# tailbone injuries?



## lisevolution

haha...I did this multiple times till I went out and bought some ass pads! It actually will never heal properly and will always hurt so just go get some crash pants and save yourself some agony. I have the demon pants, but there are a bunch out there that are good. Worth every penny


----------



## sedition

Yeah, get some pads. They do help. I usually just wear my football girdle w/tailbone pad on a normal day of riding (it's not as bulky as full-on crash pads), but if I do hit the tailbone hard, out come the full-on pads.


----------



## Guest

This same scenario happened to me while skateboarding. Your tailbone is a magnet once you fall on it. If you hurt your tailbone you must however hard it may be take it easy until it gets better or else you will keep falling on it.


----------



## Guest

If you bruised it you'll be good to go in less than 2 weeks... if you broke/fractured it you'll be down for at least six.... if it was broke you would know also b/c every time you cough it would make you tear up...


----------



## Mr. Right

Does it feel like you jammed half your vertebrae into your throat? Hurt to sit, hurt to turn, hurt to stand, hurt to walk? I've done it off a jump crooked as could be and landing my assbone directly on ice. It took me about 2 weeks or so to recover but the first week was god awful. It was a while ago but I'm pretty sure I took a day or two off work because of it. I couldn't finish riding that day either. Definitely give it a break or quit landing on it because if you keep smashing it without letting it heal you could cause some back problems.


----------



## Guest

Thanks guys for the input. I think i'm def gonna get me some crash pads. 
And yes it used to hurt so bad. But now its so much better. It still hurts when i sit, but i try to lean forward and not sit on soft surfaces. lol. Anyways the pain was not like a week ago, when i was still smarting from a bruised rib as well. Had so much trouble finding the right position to go to sleep. :laugh:


----------



## romesaz

AzzPads! They saved my tailbone...well, to an extent. I rode the first day or two without it, and it hurt . (Keep in mind Im a beginner).
Once I got the pad, i've still taken a few really bad falls, and if I hadn't the impact gear, I think I would have been carried off the mountain cause the pain was so bad.
It's been a week since I last rode, and i'm still feeling it now.


----------



## Guest

be careful with that bone...i wrecked my motorcycle last june and fucked up my tail bone and it still hurts to sit for long peroids of time...if its just bruized give it some time to rest...but if you break it you can have trouble walking for a long time


----------



## Guest

Nikolai said:


> be careful with that bone...i wrecked my motorcycle last june and fucked up my tail bone and it still hurts to sit for long peroids of time...if its just bruized give it some time to rest...but if you break it you can have trouble walking for a long time


Hey Nikolai, I have a bike you can buy...

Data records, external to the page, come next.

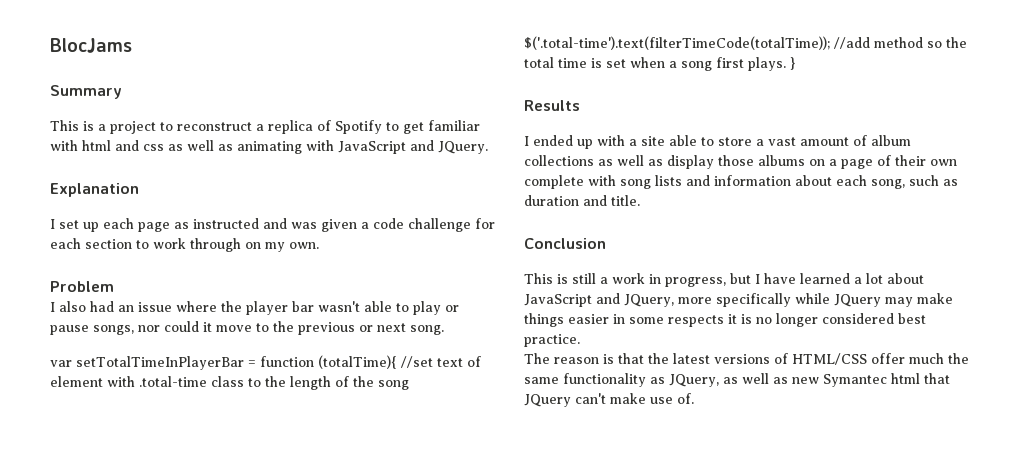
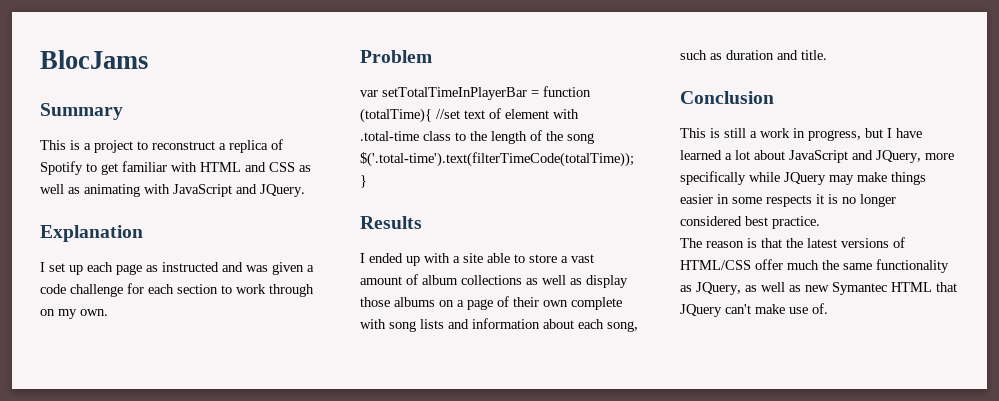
- This is a project to reconstruct a replica of Spotify to get familiar with html and css as well as animating with JavaScript and JQuery.
+ This is a project to reconstruct a replica of Spotify to get familiar with HTML and CSS as well as animating with JavaScript and JQuery.
- I also had an issue where the player bar wasn't able to play or pause songs, nor could it move to the previous or next song.
- var setTotalTimeInPlayerBar = function (totalTime){ //set text of element with .total-time class to the length of the song $('.total-time').text(filterTimeCode(totalTime)); //add method so the total time is set when a song first plays. }
+ var setTotalTimeInPlayerBar = function (totalTime){ //set text of element with .total-time class to the length of the song $('.total-time').text(filterTimeCode(totalTime)); }
- The reason is that the latest versions of HTML/CSS offer much the same functionality as JQuery, as well as new Symantec html that JQuery can't make use of.
+ The reason is that the latest versions of HTML/CSS offer much the same functionality as JQuery, as well as new Symantec HTML that JQuery can't make use of.

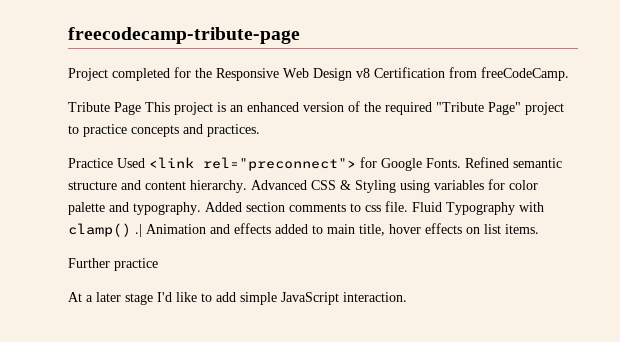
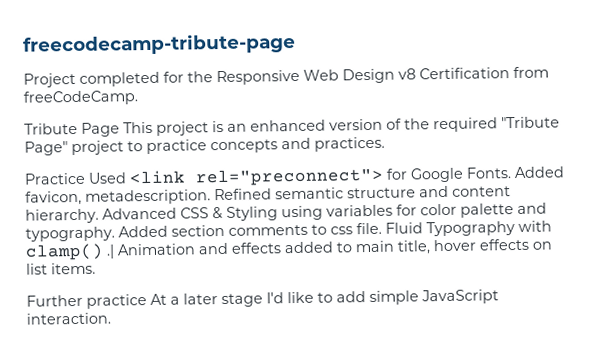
+ Added favicon, metadescription.
- Further practice
- At a later stage I'd like to add simple JavaScript interaction.
+ Further practice At a later stage I'd like to add simple JavaScript interaction.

Anyone ever try the R.E.D. kindney belt? Looking for something that will cover the top corners of your hip. It looks like it might cover. I always land on the left corner when I catch an edge.


----------



## Guest

ScotyRokt said:


> Hey Nikolai, I have a bike you can buy...
> 
> Anyone ever try the R.E.D. kindney belt? Looking for something that will cover the top corners of your hip. It looks like it might cover. I always land on the left corner when I catch an edge.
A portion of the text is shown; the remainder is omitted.